### INFORMATION SHOWN
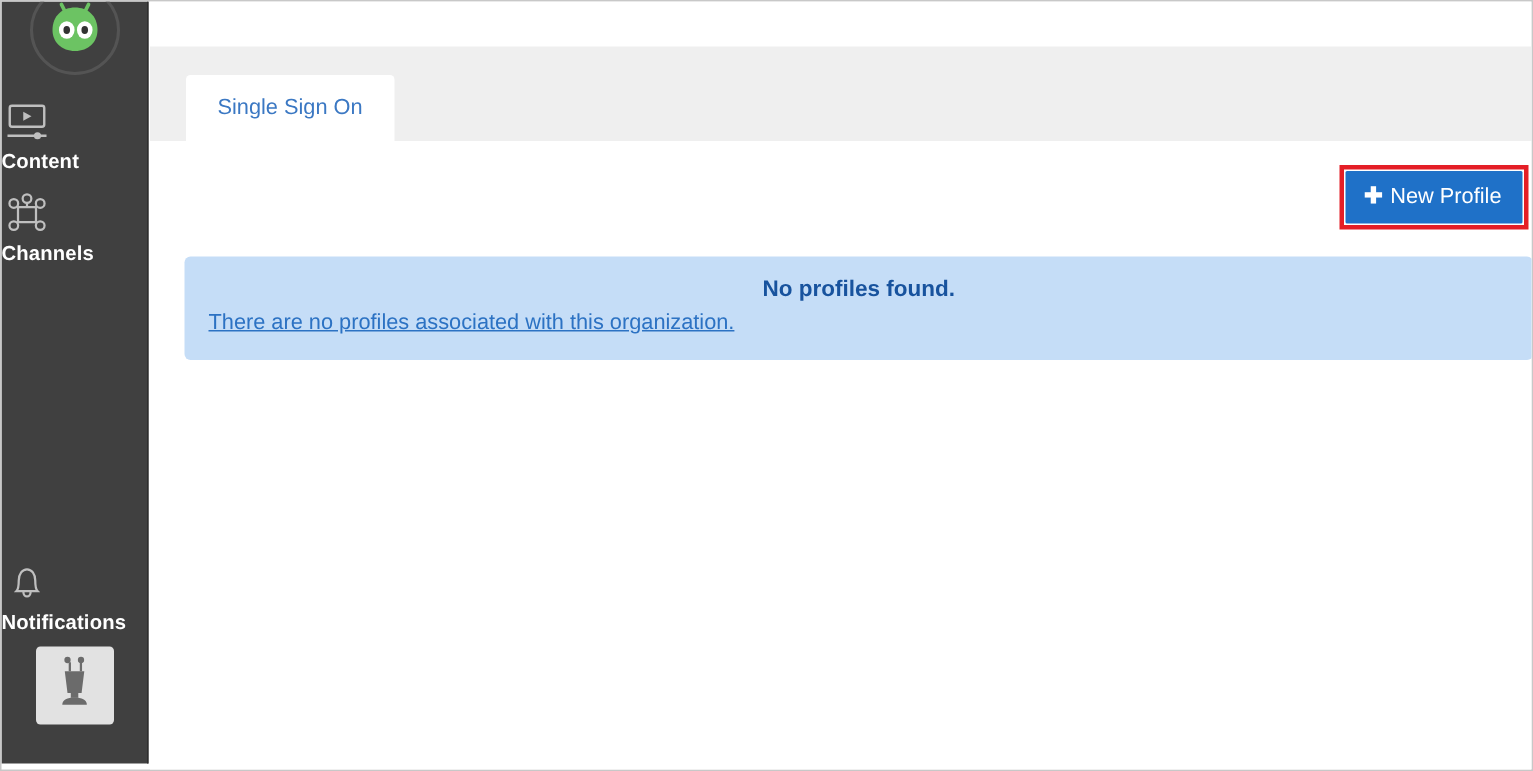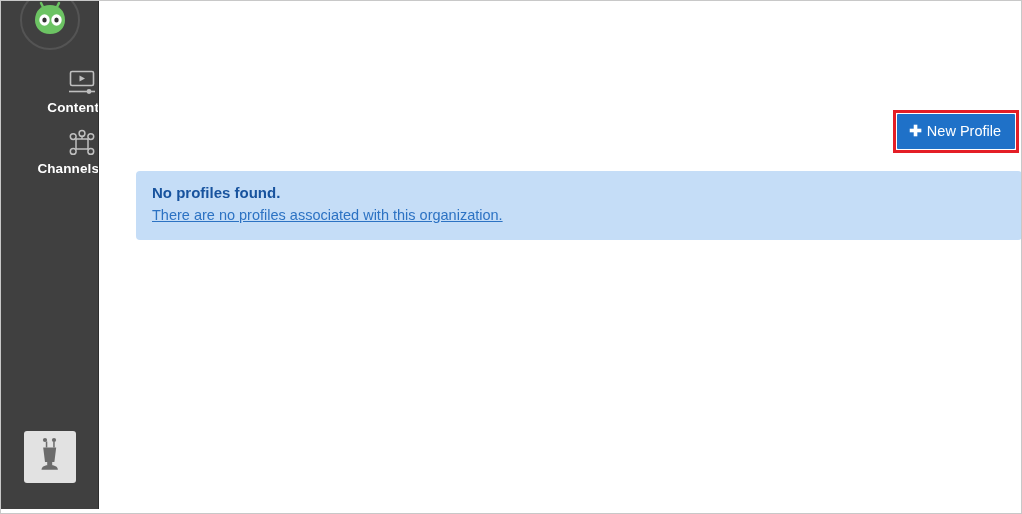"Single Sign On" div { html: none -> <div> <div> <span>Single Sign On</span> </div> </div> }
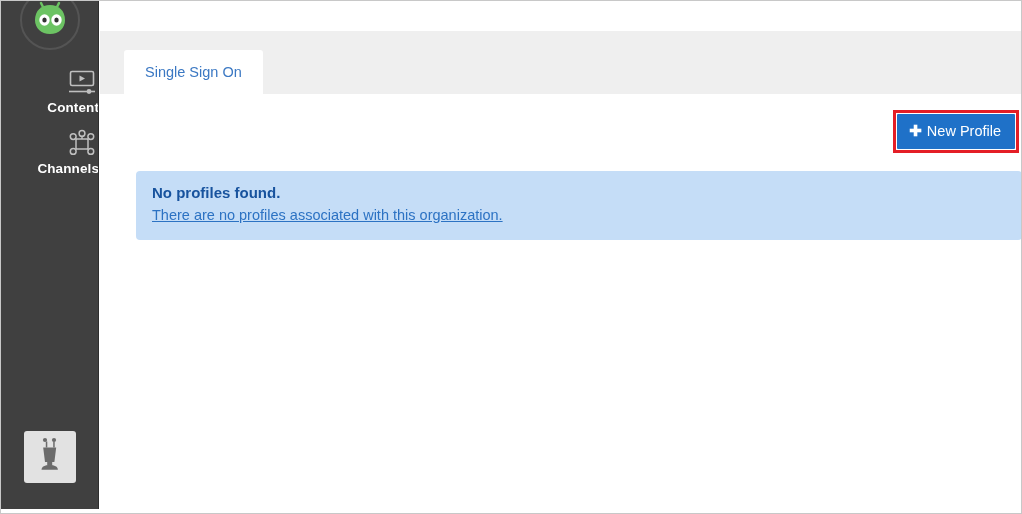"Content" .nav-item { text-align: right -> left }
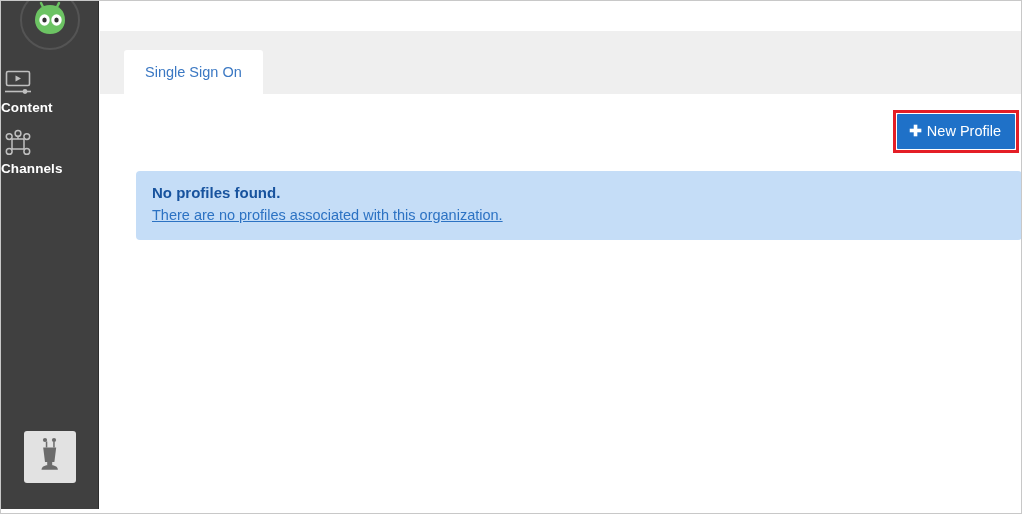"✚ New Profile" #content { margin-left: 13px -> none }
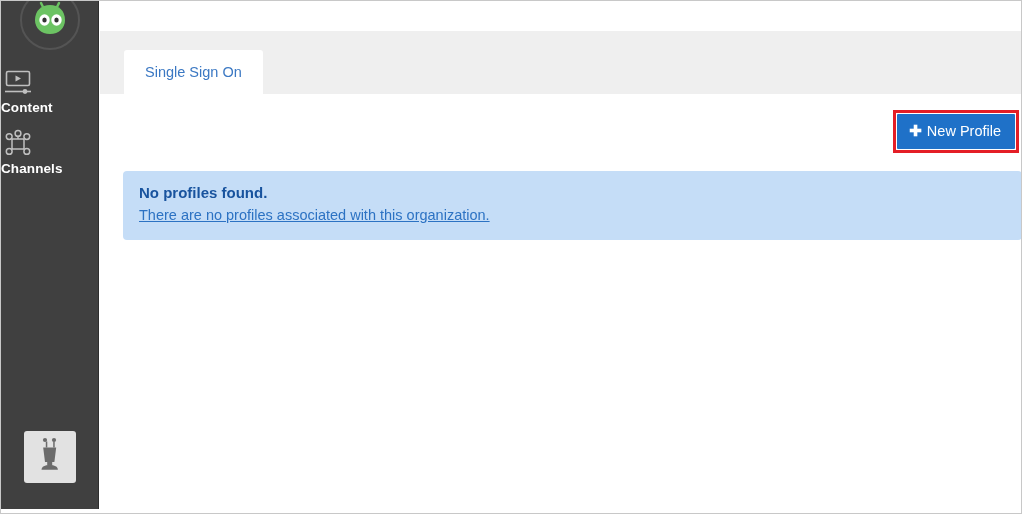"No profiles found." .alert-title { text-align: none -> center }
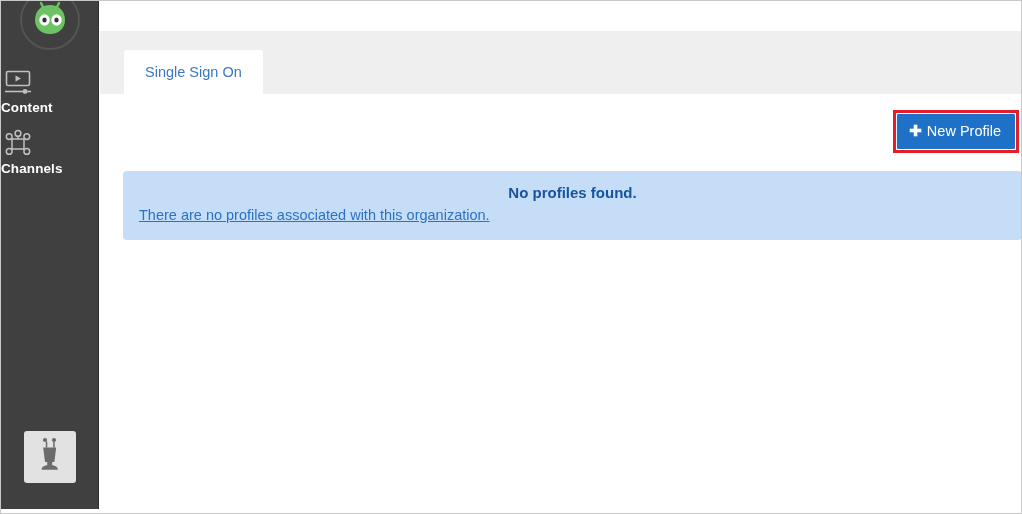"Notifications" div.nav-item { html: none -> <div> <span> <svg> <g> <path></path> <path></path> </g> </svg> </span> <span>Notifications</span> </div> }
######
**YOUR INSTRUCTIONS:**
The entries should be reproduced word for word, pictures omitted.

**EXERCISE RESPONSE:**
"Single Sign On" div { html: none -> <div> <div> <span>Single Sign On</span> </div> </div> }
"Content" .nav-item { text-align: right -> left }
"✚ New Profile" #content { margin-left: 13px -> none }
"No profiles found." .alert-title { text-align: none -> center }
"Notifications" div.nav-item { html: none -> <div> <span> <svg> <g> <path></path> <path></path> </g> </svg> </span> <span>Notifications</span> </div> }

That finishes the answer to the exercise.